In the third quarter, the Knicks did what the great teams do: take a jab and uppercut back. The NBA is a game of runs, and New York gave the Thunder a boost by turning the ball over four times within the first few minutes of the second half. Yet, the Knicks still led by double digits with just over three minutes to play in the third quarter.
Ultimately, New York lost because of the loose balls, timely second-chance points by the Thunder and great players like Gilgeous-Alexander and Williams being able to muster up just enough late in the game to help their team see it through. Oklahoma City flashed all of the characteristics of a team with continuity and added a player in Isaiah Hartenstein who, as Knicks fans know, can fit on any team.

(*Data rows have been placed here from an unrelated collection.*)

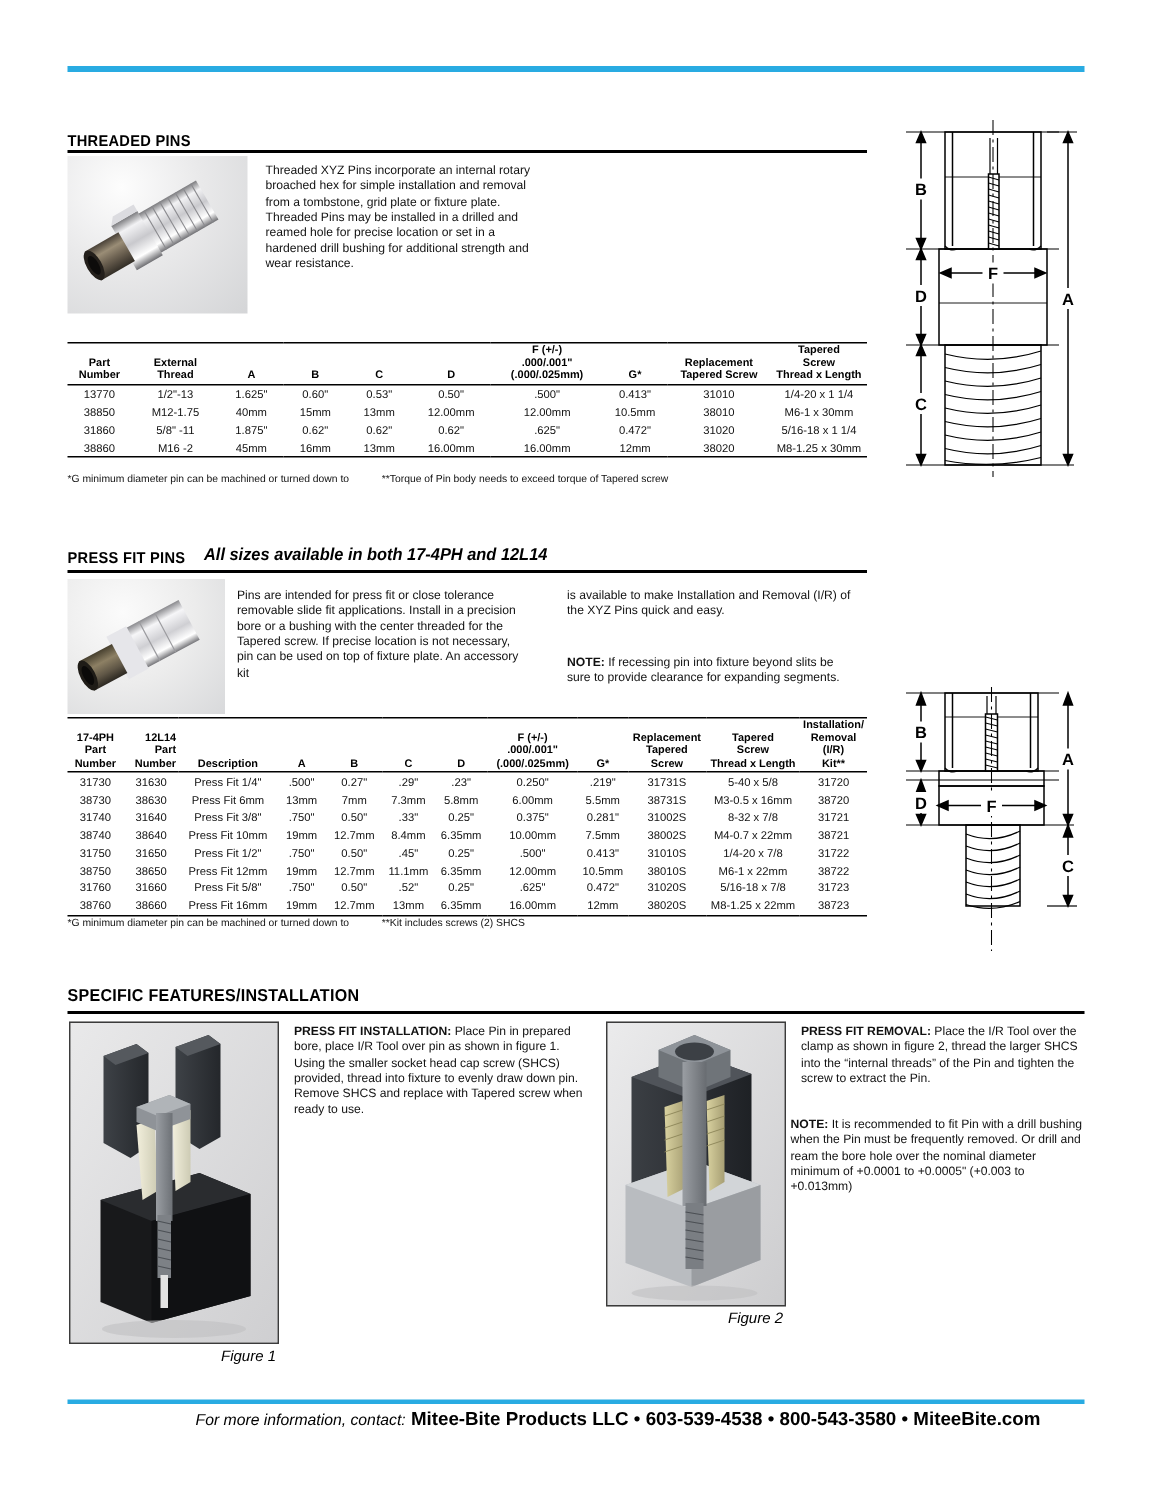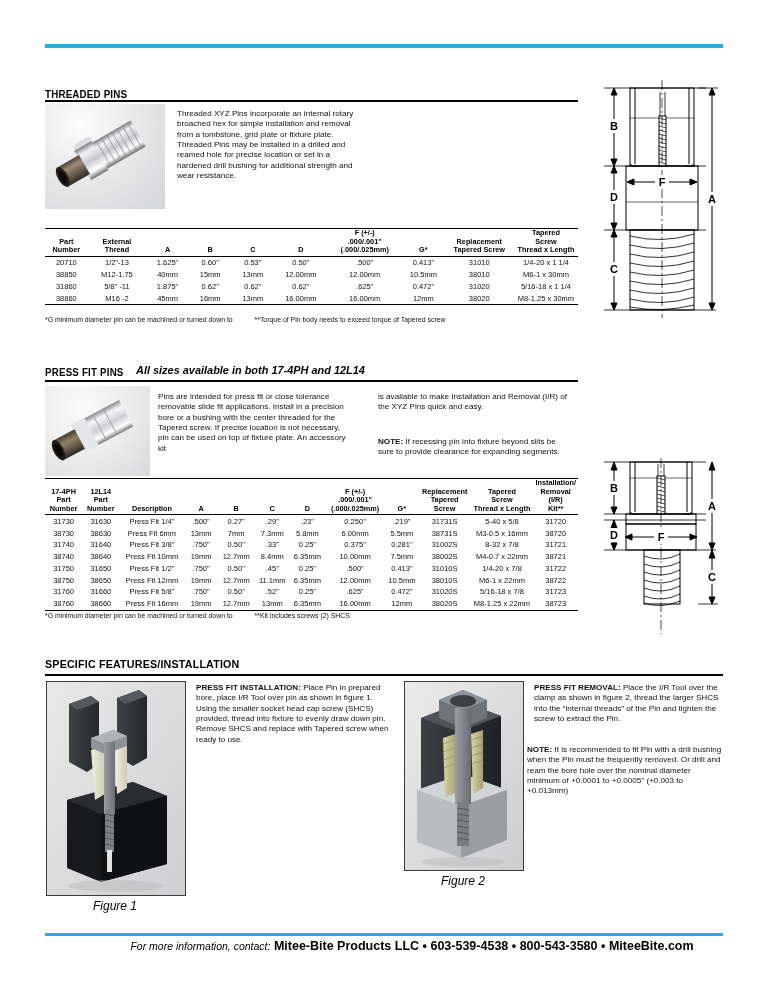"20710" td { text: 20710 -> 13770 }
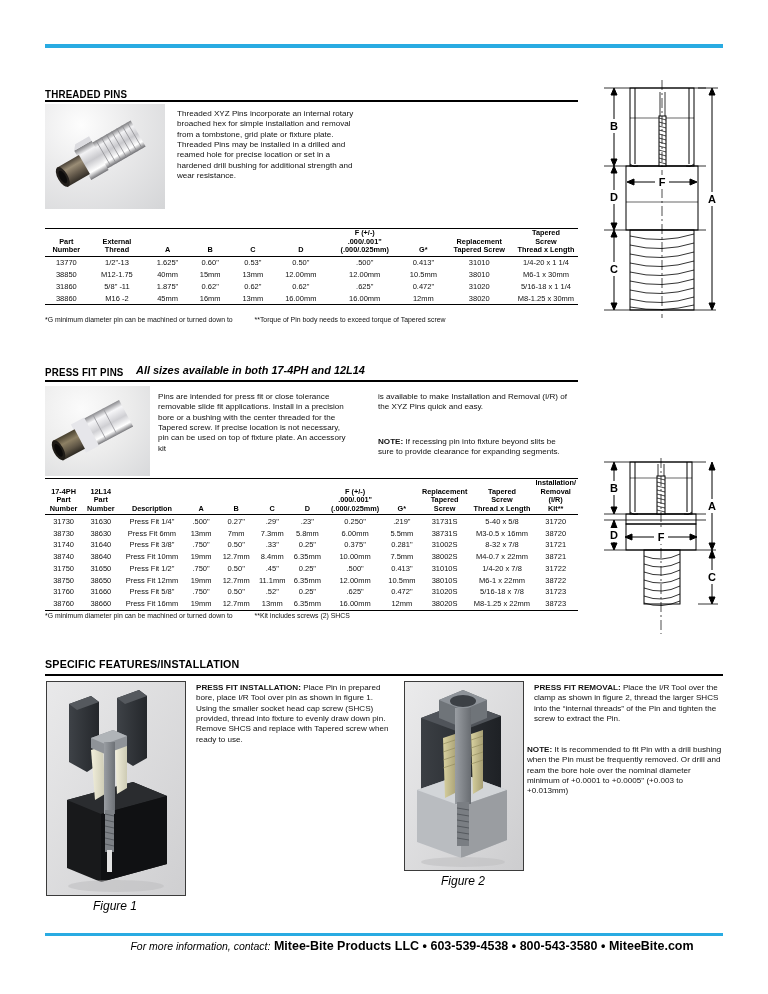"12L14" th { text-align: none -> right }
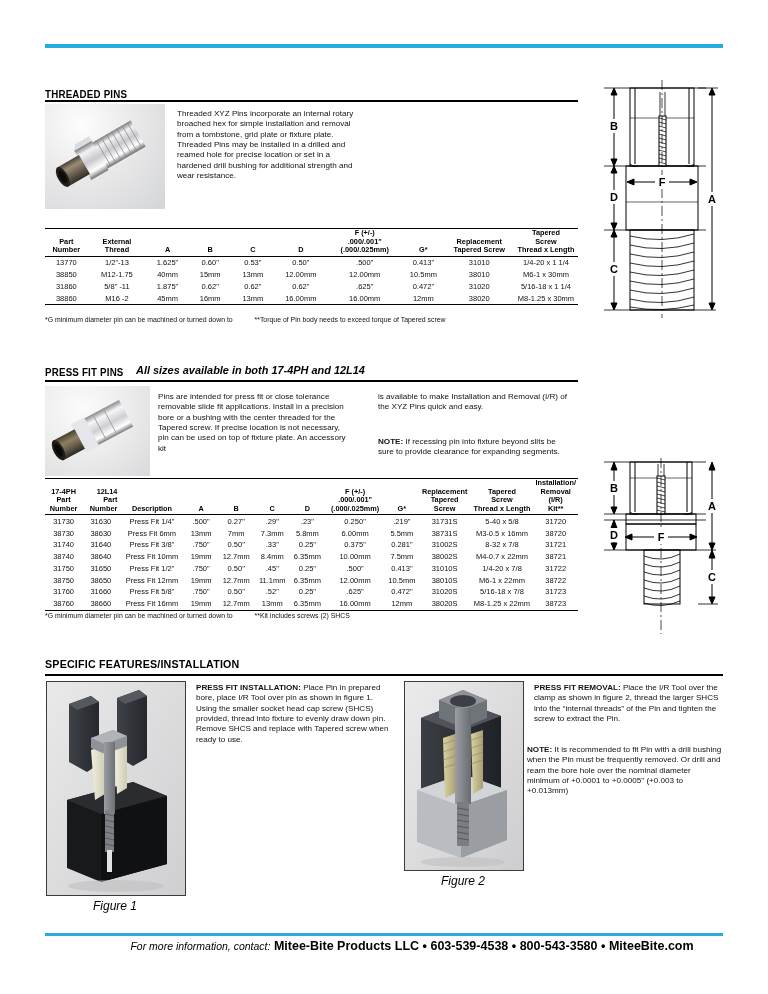"Figure 2" .figcap { font-size: 12px -> 10px; text-align: center -> right }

You could point to Oklahoma City’s bench production versus that of the Knicks, who were without Miles McBride, I guess. The Thunder’s bench outscored the Knicks’ 44-5. But if there was a game to play your best players big minutes in, this was it. Unleashing the second unit wasn’t going to change the trajectory, especially with McBride out. I had no issue with Thibodeau playing all of his starters 40-plus minutes in regulation, something that hasn’t happened in New York since 2013 and last happened a year ago when the Golden State Warriors did it. The players didn’t, either.
As far as regular-season games go, it rarely gets bigger than this.

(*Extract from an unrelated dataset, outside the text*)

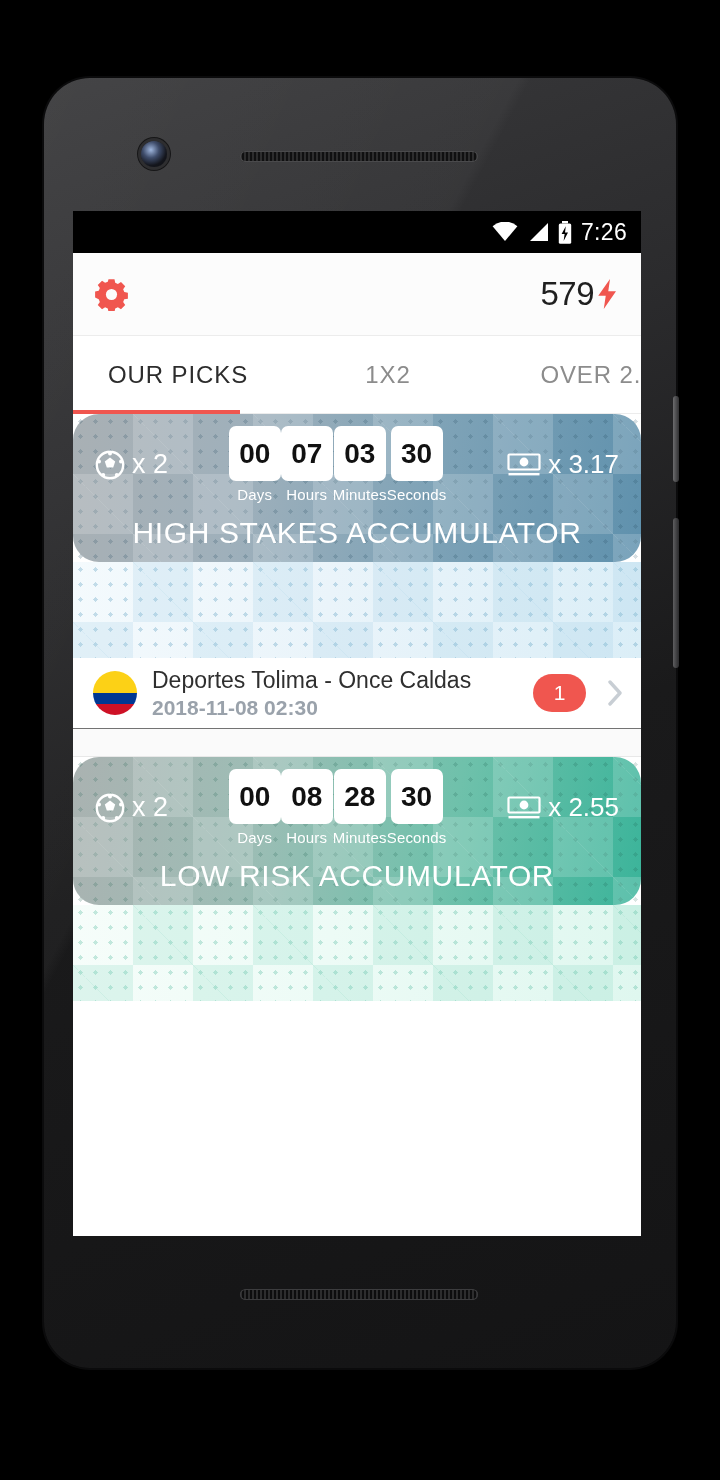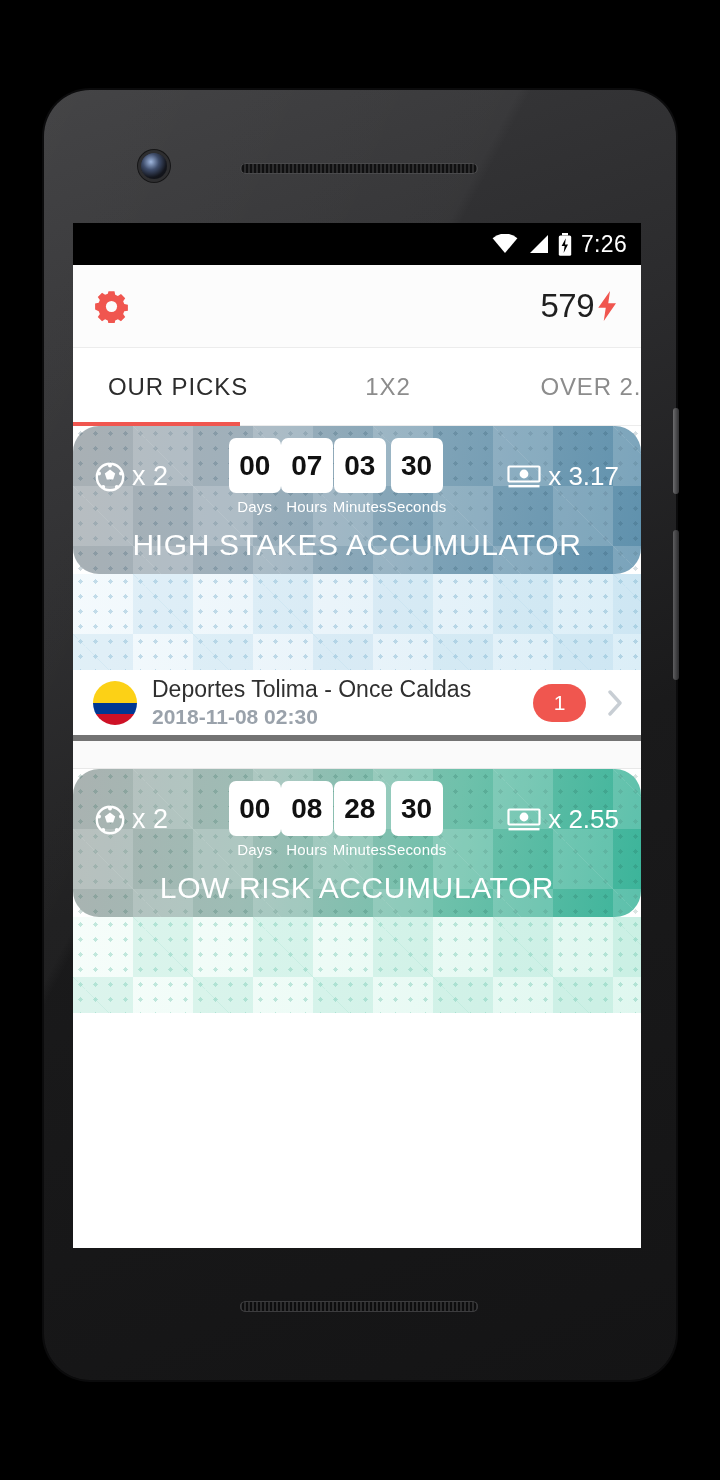"7:26" #device-frame { top: 90px -> 78px }
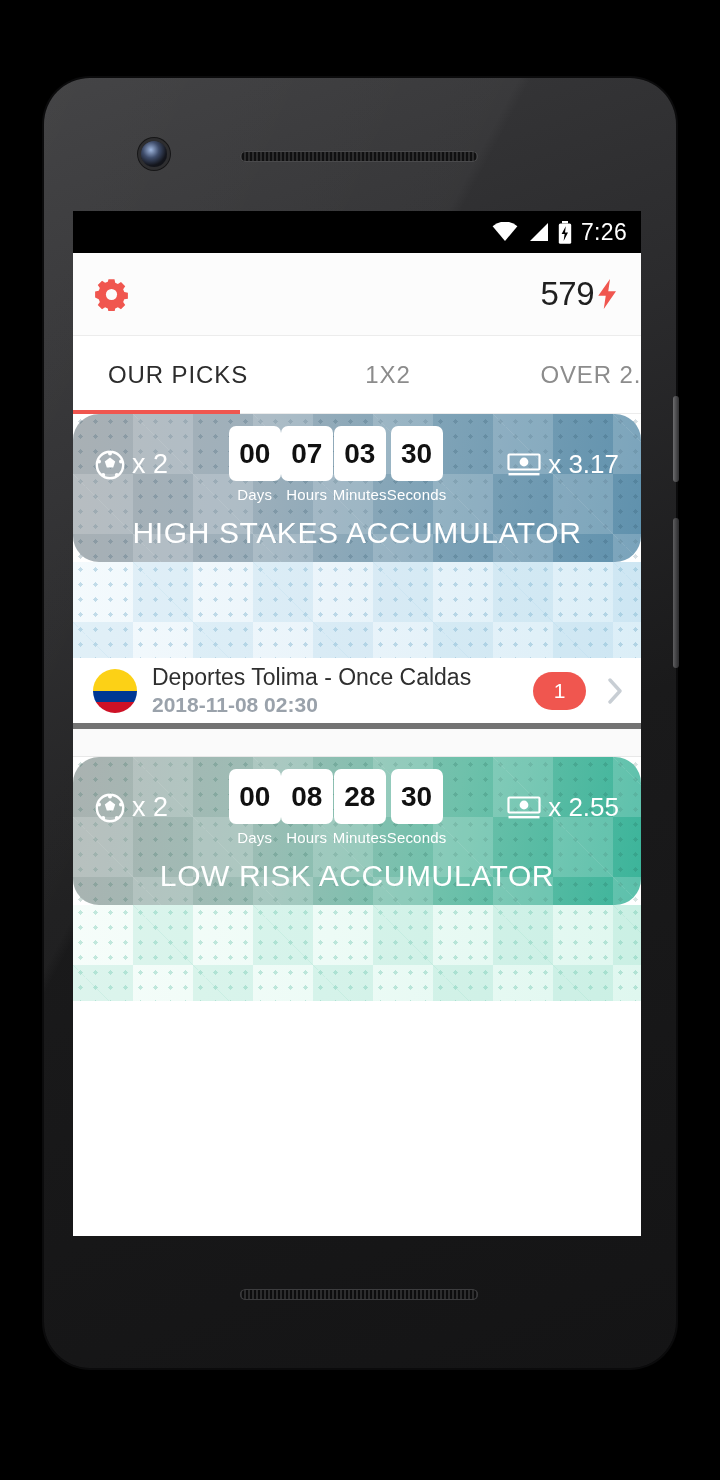"Deportes Tolima - Once Caldas" .match-row { border-bottom: 6px solid #737373 -> 1px solid #737373 }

“At the end of the day, the fourth quarter is the time for you to go out there and win the game,” Hart said. “At that point, it’s just competitiveness and adrenaline pushing you through. I’ve always said that I want to be out there as much as I can. So at that point, we just have to make sure we execute.”
Defensively, New York did enough for 40 minutes. That wasn’t always the case earlier in the season. Offensively, it had an uncharacteristically bad 3-point shooting night (9-for-32) and still nearly took down the Western Conference’s top seed. Only one team, the Cleveland Cavaliers, shoots the deep ball with more accuracy than the Knicks this season.
From a national perspective, a victory over the Thunder would have validated a nine-game win streak against weaker foes. It would have shifted the narrative to include New York among the league’s elite. The Knicks aren’t quite there yet, but Friday showed they’re closer than they once were. And at the end of the day, as it pertains to basketball in January, that’s what matters.
The Knicks are going in the right direction.